= Beginning of Section =

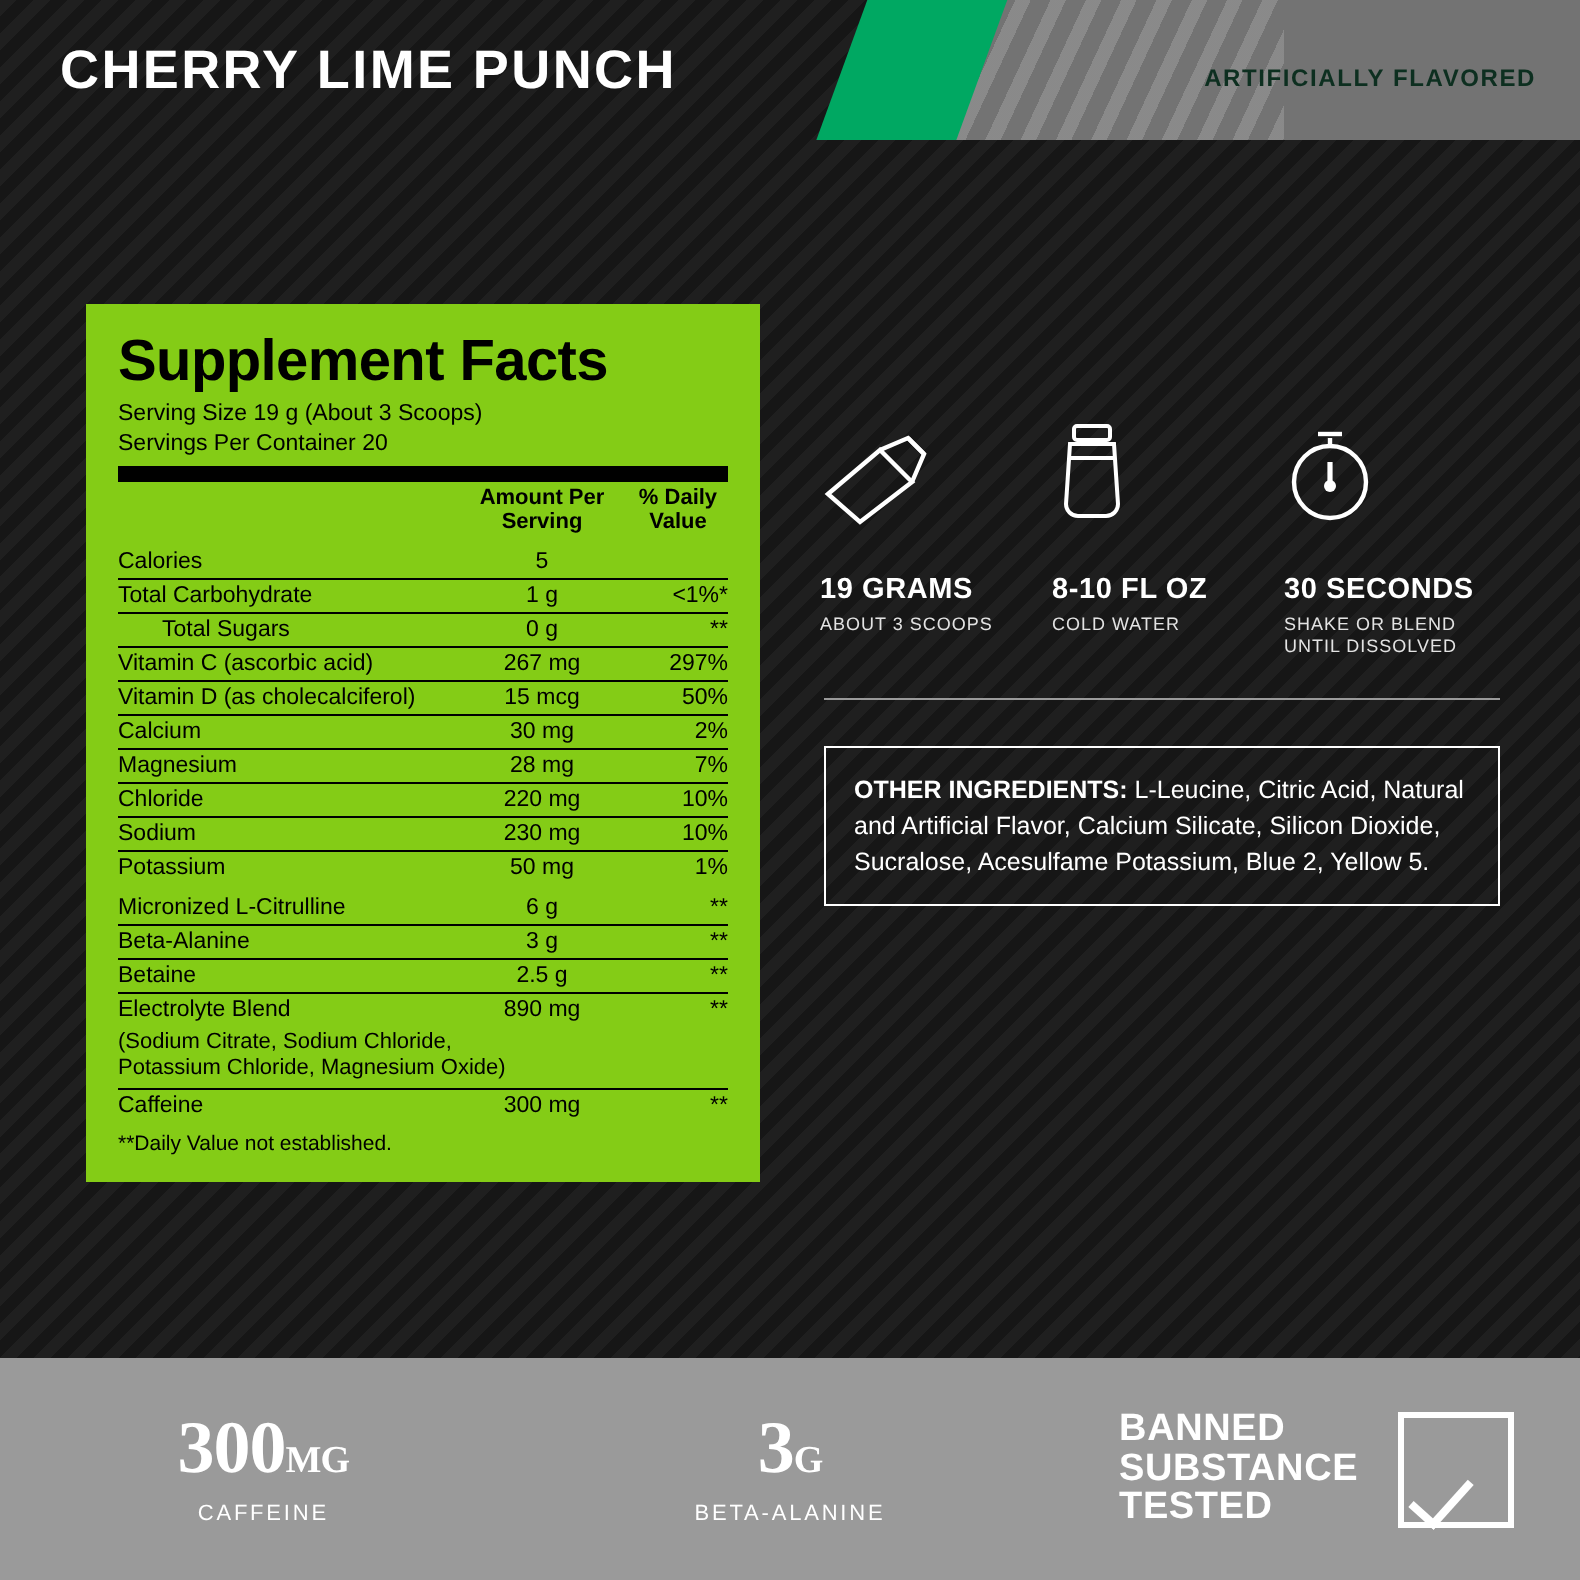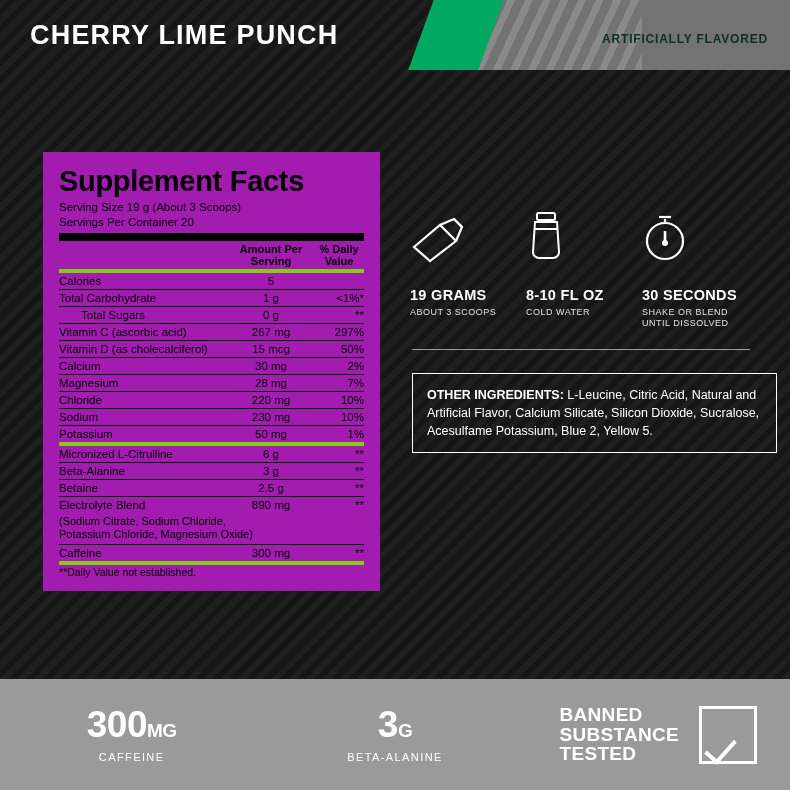"Supplement Facts" .panel { background: #a21caf -> #84cc16 }
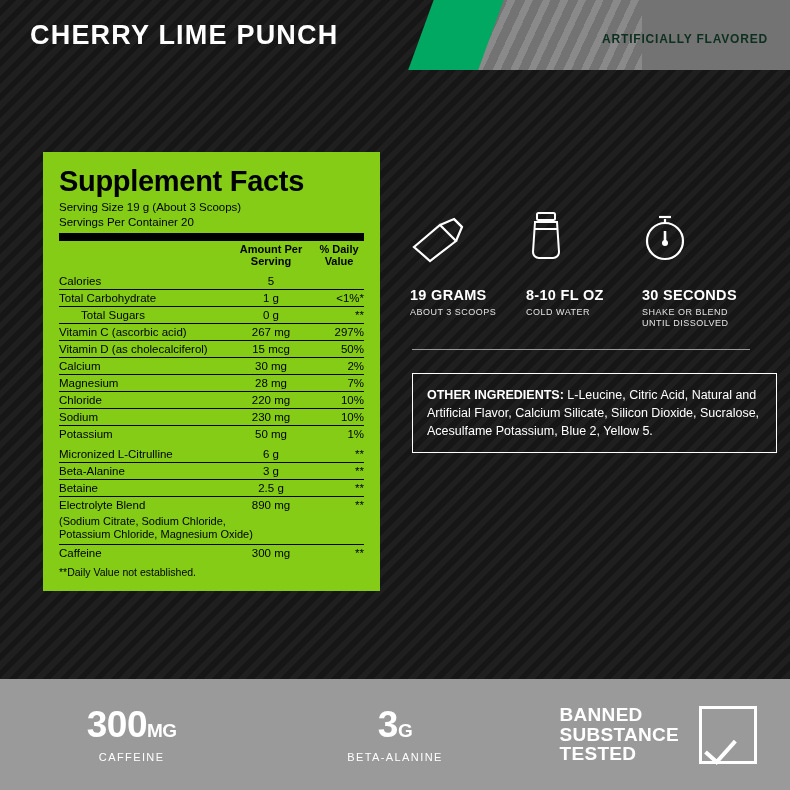"OTHER INGREDIENTS: L-Leucine, Citric" .ingredients { width: 365px -> 338px }
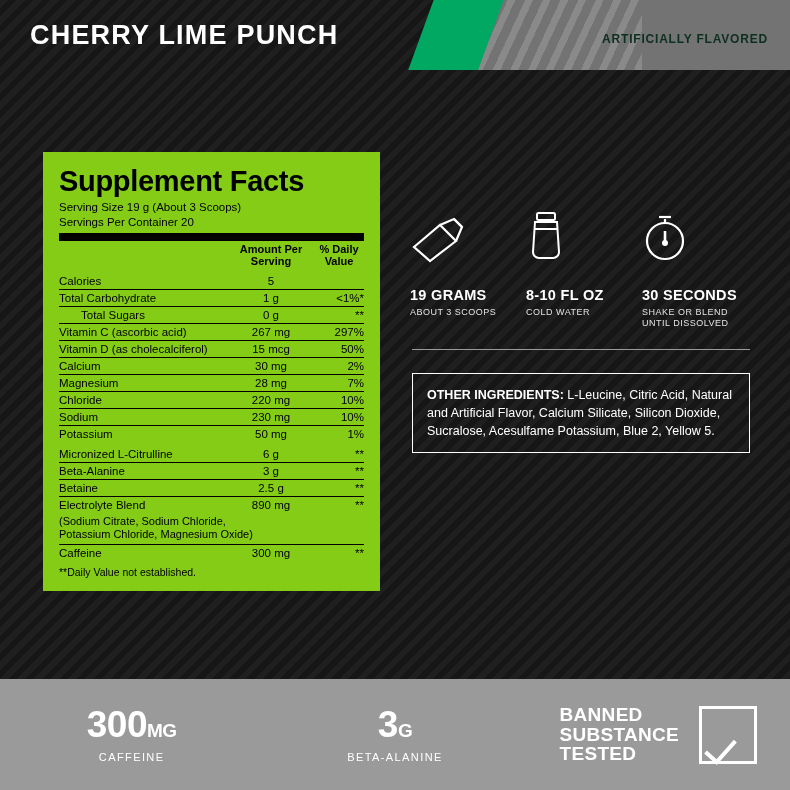"300MG" .f-big { font-family: none -> Liberation Serif, serif }
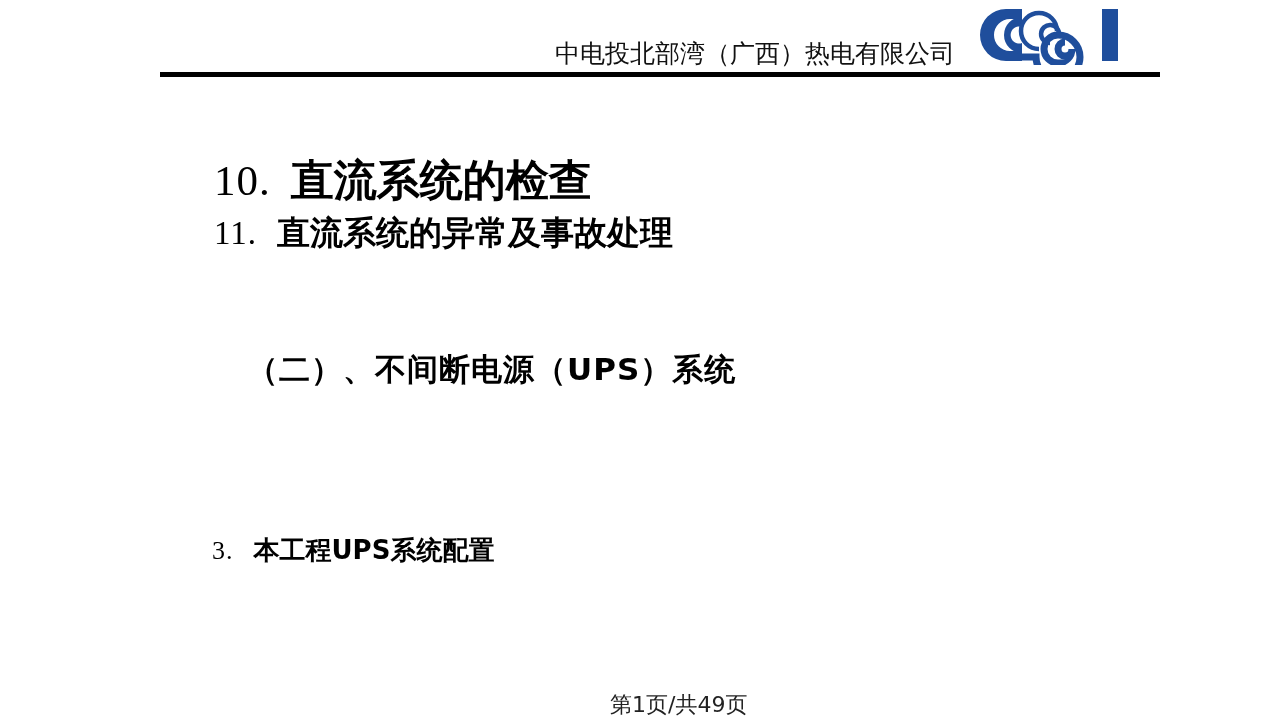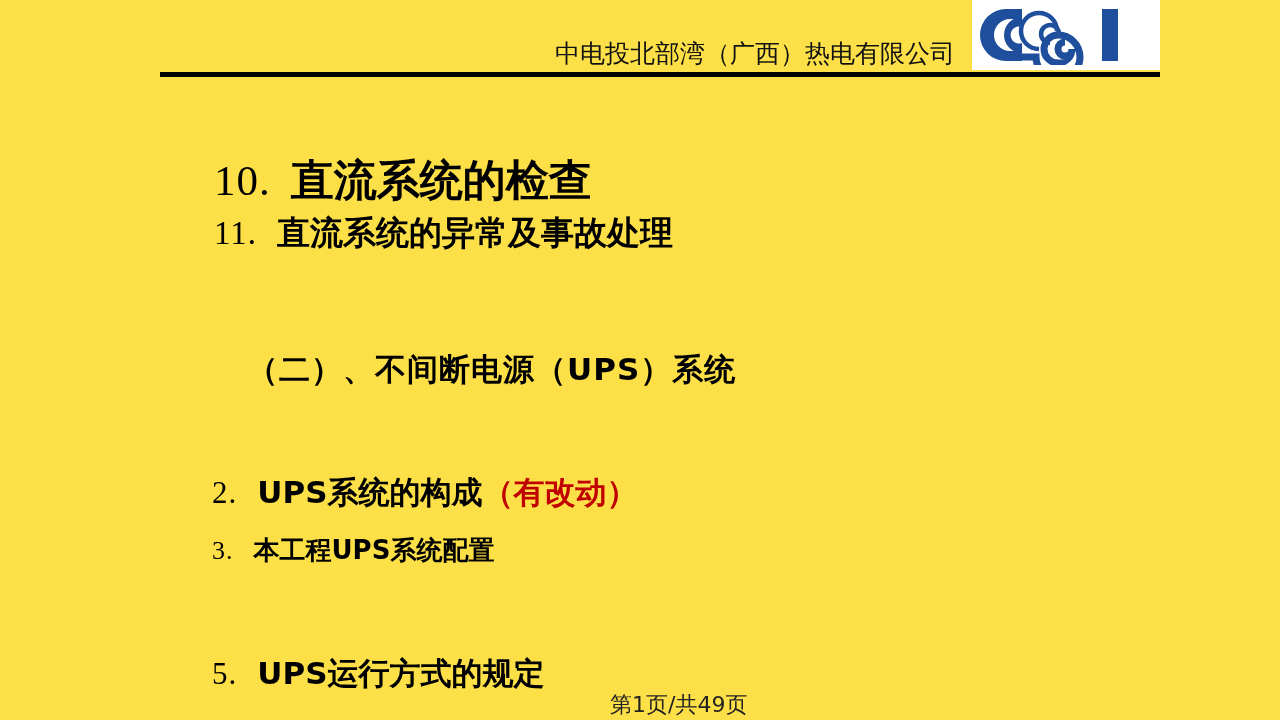"中电投北部湾（广西）热电有限公司" .slide { background: #fde047 -> #ffffff }
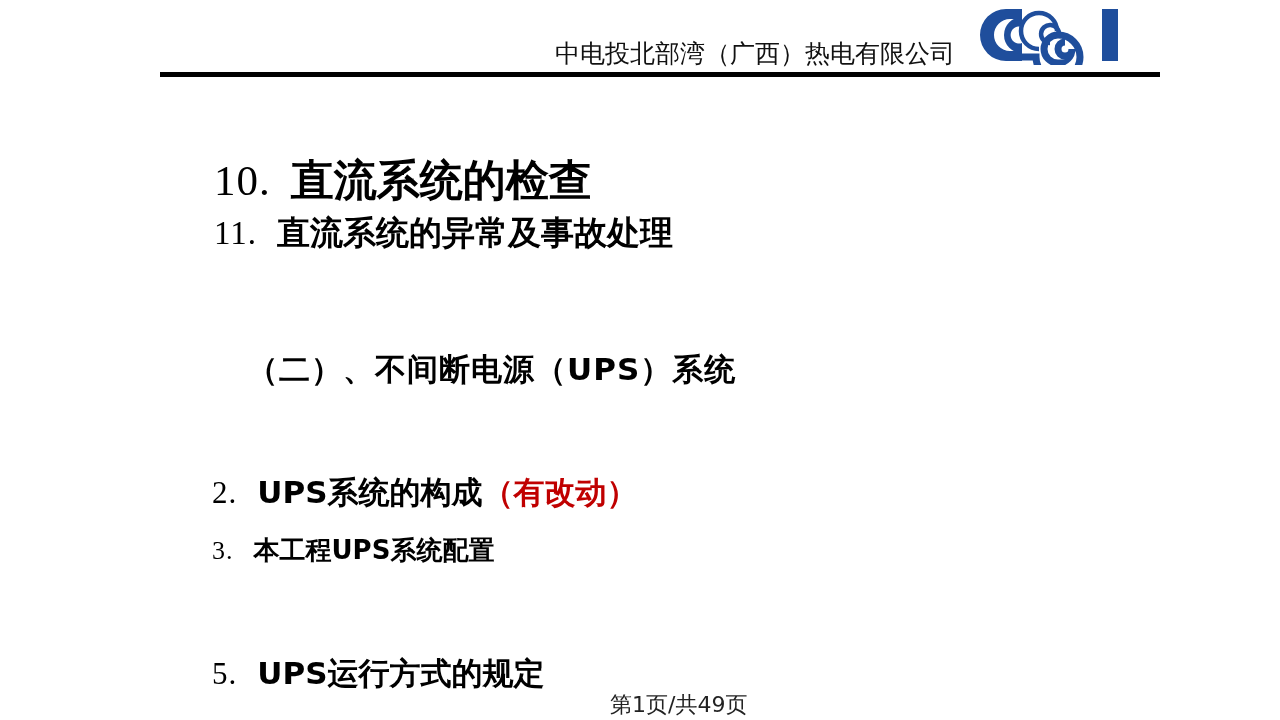"2. UPS系统的构成（有改动）" div.line { html: <div> <span>2.</span><span></span><span>UPS系统的构成</span><span>（有改动）</span> </div> -> none }
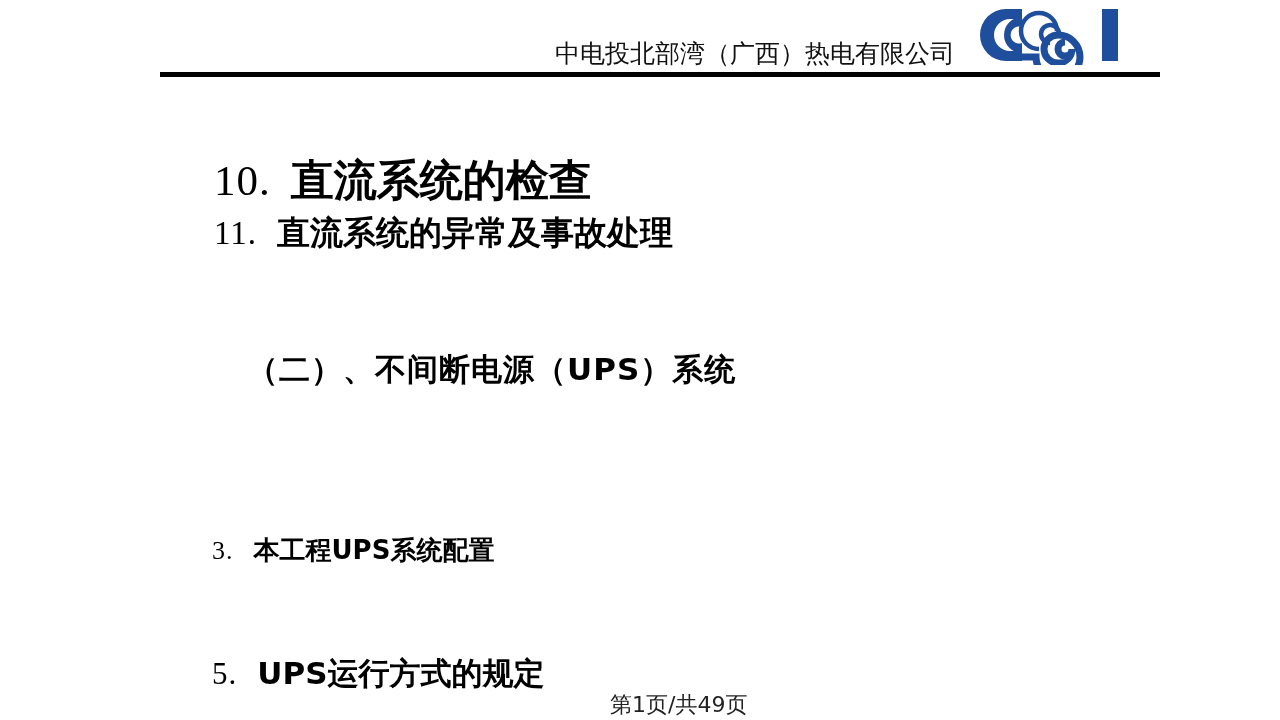"5. UPS运行方式的规定" div.line { html: <div> <span>5.</span><span></span><span>UPS运行方式的规定</span> </div> -> none }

= End of Section =

(WHAT IS REQUIRED): Transcribe the listing above verbatim. Omit the pictures.

(RESPONSE):
"Supplement Facts" .panel { background: #a21caf -> #84cc16 }
"OTHER INGREDIENTS: L-Leucine, Citric" .ingredients { width: 365px -> 338px }
"300MG" .f-big { font-family: none -> Liberation Serif, serif }
"中电投北部湾（广西）热电有限公司" .slide { background: #fde047 -> #ffffff }
"2. UPS系统的构成（有改动）" div.line { html: <div> <span>2.</span><span></span><span>UPS系统的构成</span><span>（有改动）</span> </div> -> none }
"5. UPS运行方式的规定" div.line { html: <div> <span>5.</span><span></span><span>UPS运行方式的规定</span> </div> -> none }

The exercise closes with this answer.